Juxtaposition of Different Machine Learning Techniques for Improved Time Series Classification
Author(s) -
Ishan Yash*,
Hemprasad Yashwant Patil,
Usha Rani Seshasayee
Publication year - 2019
Publication title -
international journal of innovative technology and exploring engineering
Language(s) - English
Resource type - Journals
ISSN - 2278-3075
DOI - 10.35940/ijitee.a3887.119119
Subject(s) - computer science , classifier (uml) , artificial intelligence , sliding window protocol , machine learning , data mining , dynamic time warping , pattern recognition (psychology) , window (computing) , world wide web
An essential type of TS analysis is classification, which can, for instance, advance energy load forecasting in smart grids by discovering the varieties of electronic gadgets based totally on their strength expenditure profiles recorded by way of computerized sensors.
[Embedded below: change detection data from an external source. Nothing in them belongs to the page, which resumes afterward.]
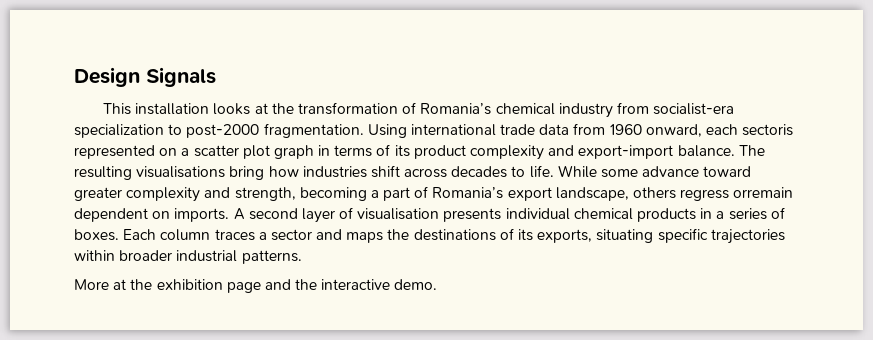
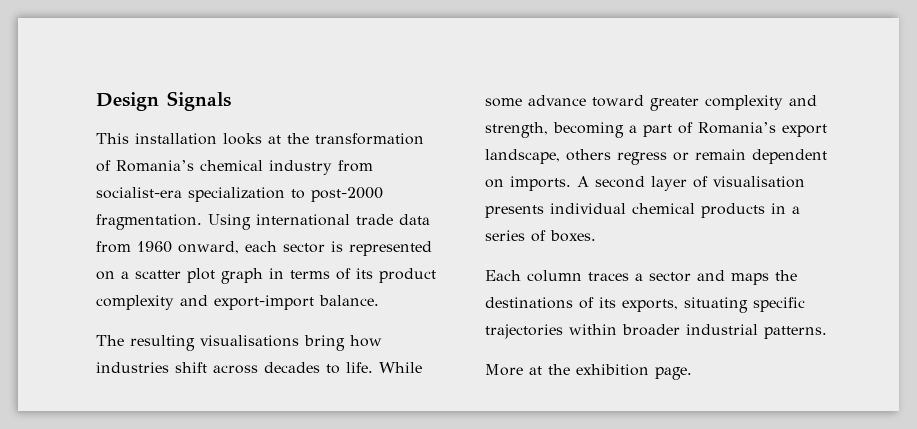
- Using international trade data from 1960 onward, each sectoris represented on a scatter plot graph in terms of its product complexity and export-import balance. The resulting visualisations bring how industries shift across decades to life.
+ Using international trade data from 1960 onward, each sector is represented on a scatter plot graph in terms of its product complexity and export-import balance.
+ The resulting visualisations bring how industries shift across decades to life.
- While some advance toward greater complexity and strength, becoming a part of Romania’s export landscape, others regress orremain dependent on imports.
+ While some advance toward greater complexity and strength, becoming a part of Romania’s export landscape, others regress or remain dependent on imports.
- A second layer of visualisation presents individual chemical products in a series of boxes. Each column traces a sector and maps the destinations of its exports, situating specific trajectories within broader industrial patterns.
+ A second layer of visualisation presents individual chemical products in a series of boxes.
+ Each column traces a sector and maps the destinations of its exports, situating specific trajectories within broader industrial patterns.
- More at the exhibition page and the interactive demo.
+ More at the exhibition page.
Such applications are very often characterised by using (a) very lengthy TS and (b) extensive TS datasets needing classification. but, current techniques to time series classification (TSC) cannot deal with such facts volumes at desirable accuracy. WEASEL (Word ExtrAction for time SEries cLassification), a novel TSC method which is each rapid and unique. Like different today's TSC techniques, WEASEL modifies time collection into characteristic vectors, the use of a sliding-window approach, which is then surpassed via a device getting to know classifier. Our approach here is the amalgamation of Distance-specific approaches such as DTW alongwith feature-specific approaches namely SAX and WEASEL and hence, this method may be effortlessly prolonged to be used in aggregate with different strategies. specially, we show that once blended with the space measures which include Minkowski distance measures, DTW, SAX and PAA, it outperforms the previously known methods.